Start of Records supplied
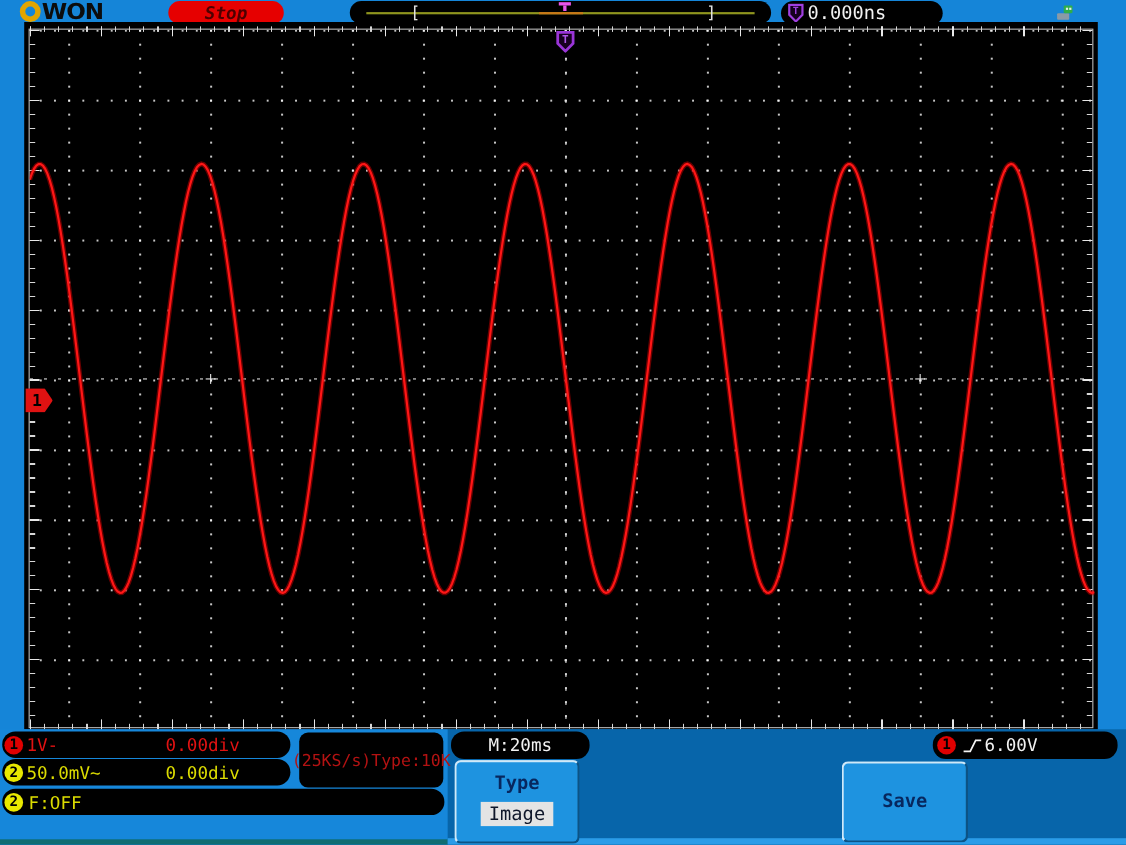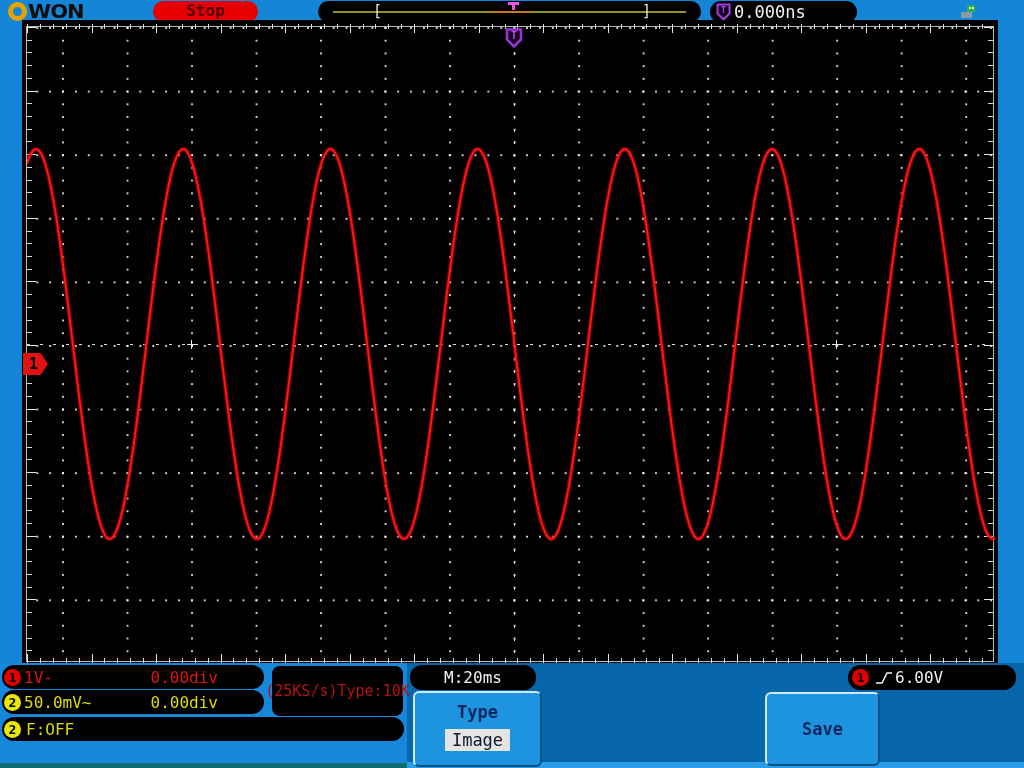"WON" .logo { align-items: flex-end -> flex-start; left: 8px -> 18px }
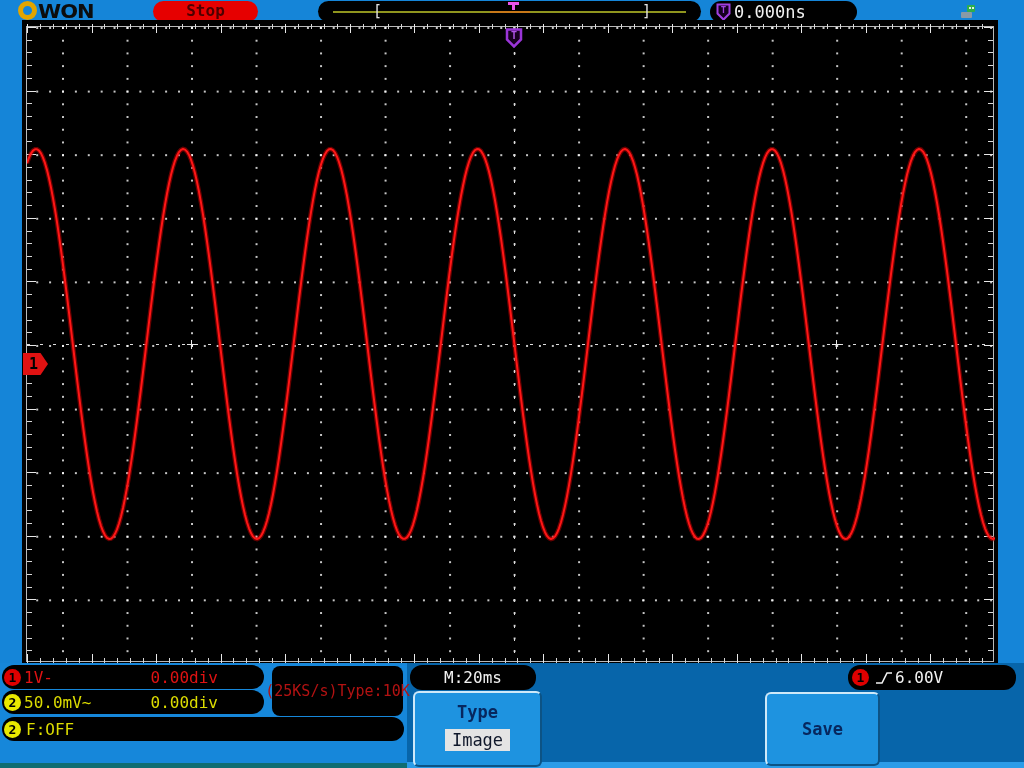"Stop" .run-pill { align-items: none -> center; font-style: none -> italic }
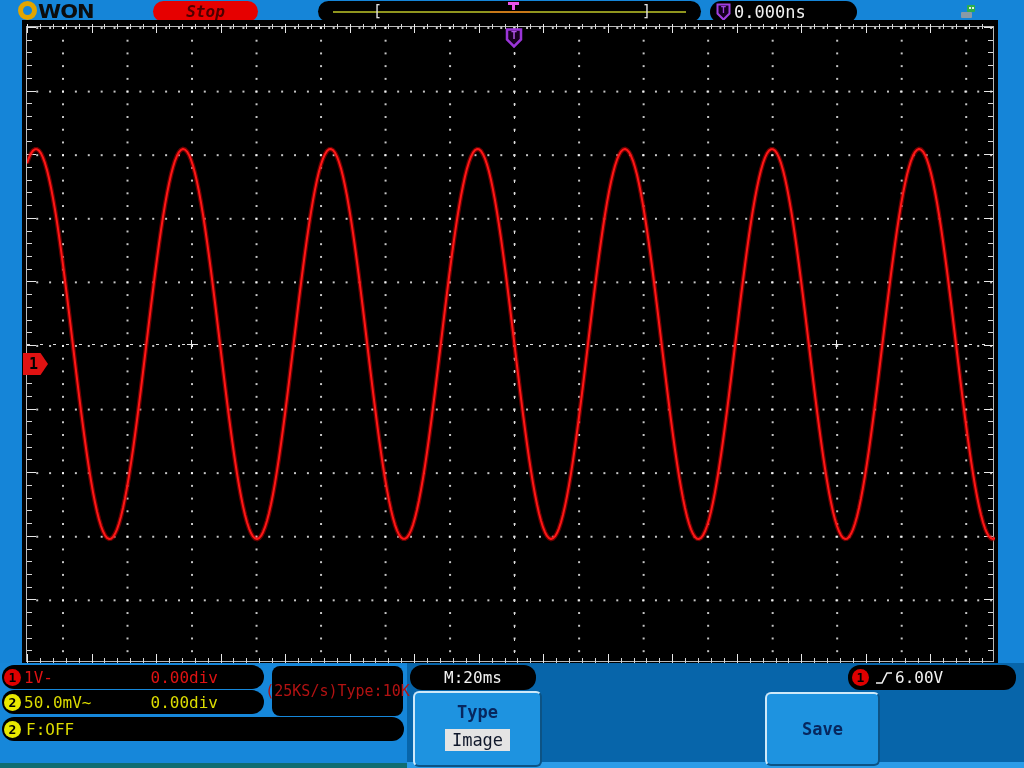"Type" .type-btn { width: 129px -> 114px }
End of Records supplied
Start of Records supplied
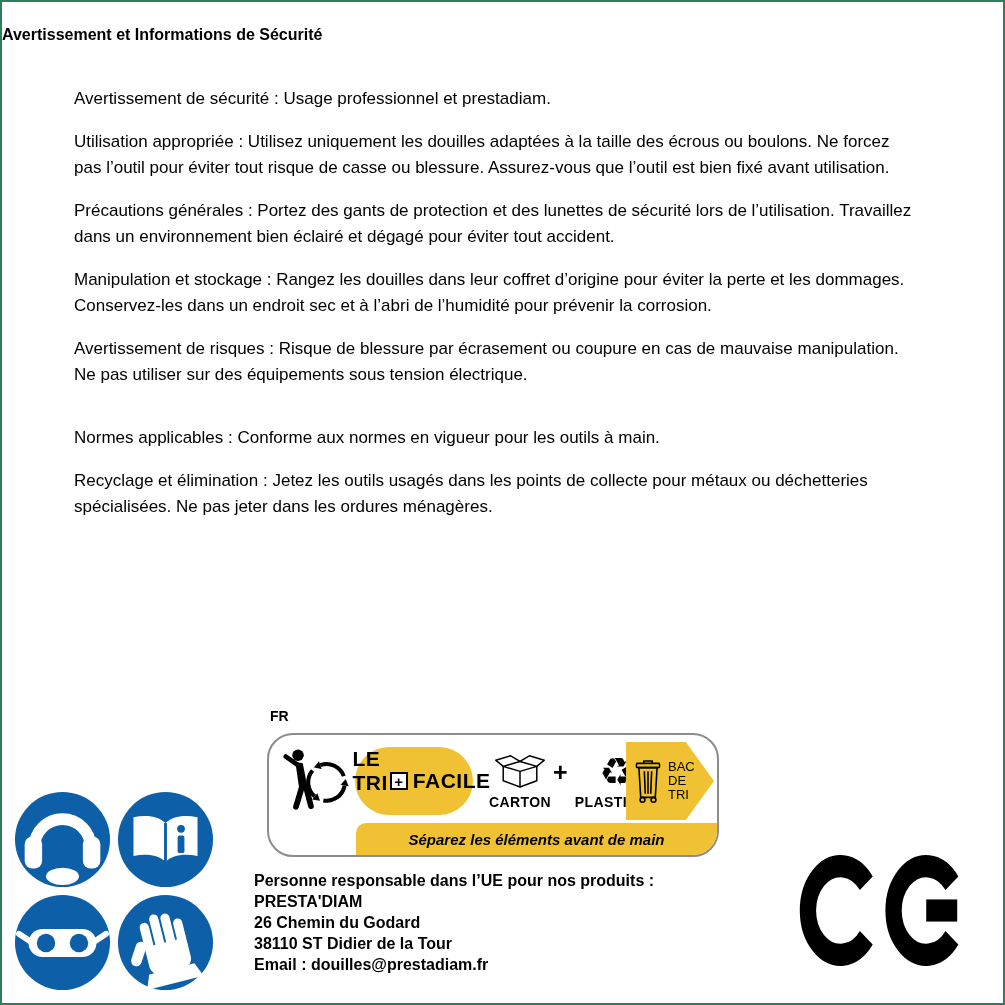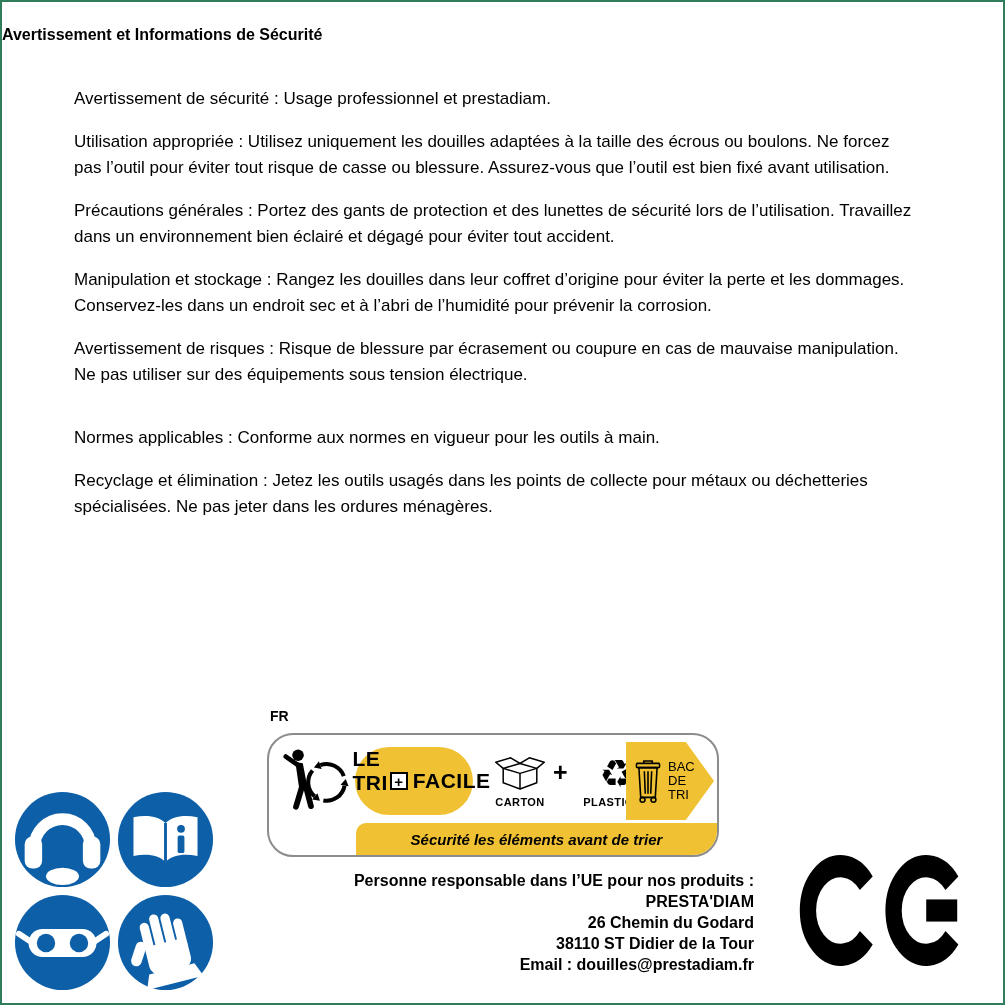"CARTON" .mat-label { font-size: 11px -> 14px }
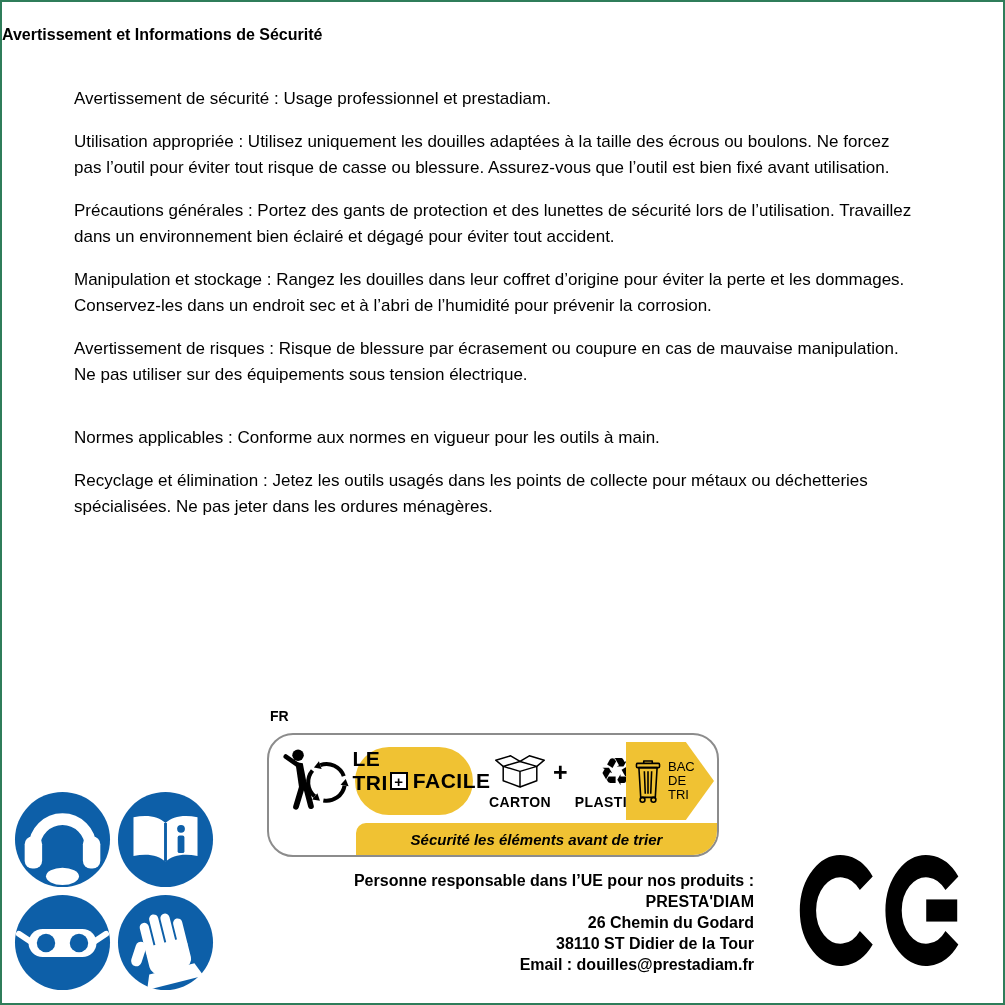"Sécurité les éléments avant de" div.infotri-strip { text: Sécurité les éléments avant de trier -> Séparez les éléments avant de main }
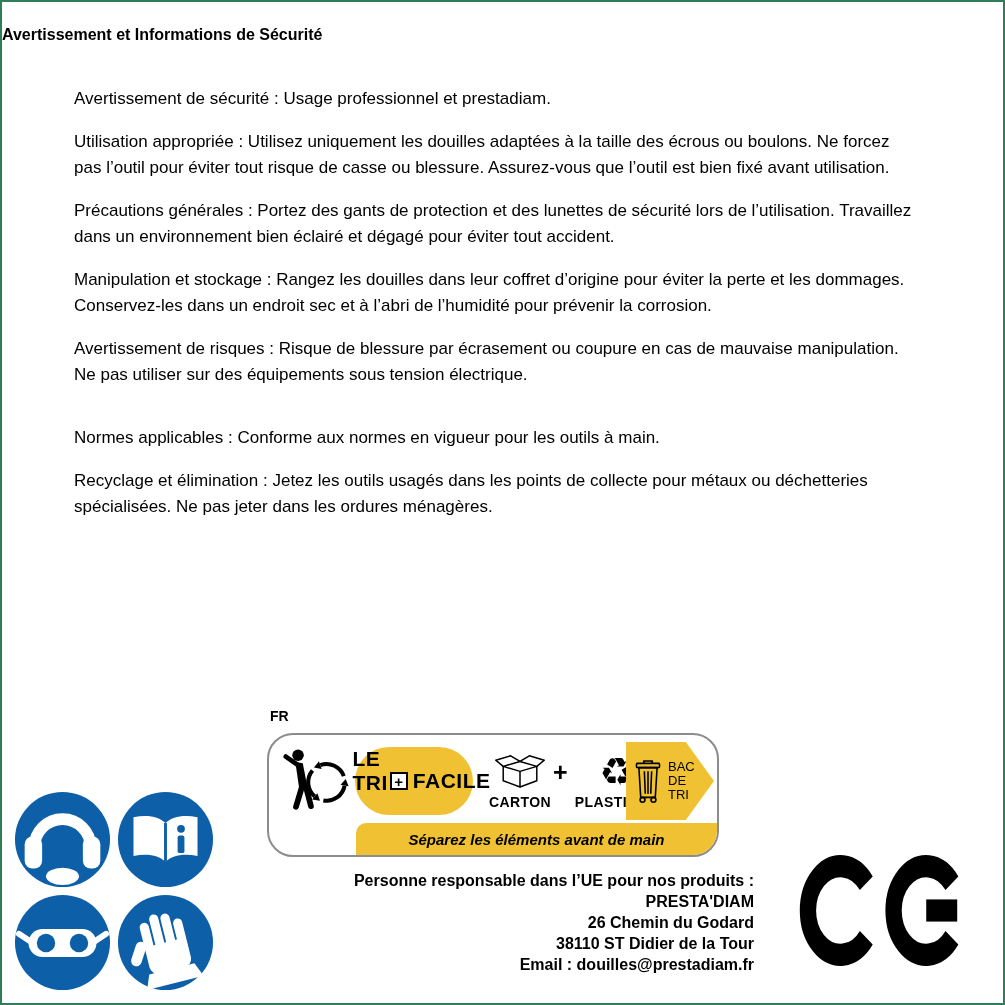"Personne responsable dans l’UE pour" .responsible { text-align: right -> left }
End of Records supplied
* The task *
Copy word for word only the lines above from the one with "text: Sécurité les" through the one with "responsable dans l’UE". Leave pictures out.

* Solution for this task *
"Sécurité les éléments avant de" div.infotri-strip { text: Sécurité les éléments avant de trier -> Séparez les éléments avant de main }
"Personne responsable dans l’UE pour" .responsible { text-align: right -> left }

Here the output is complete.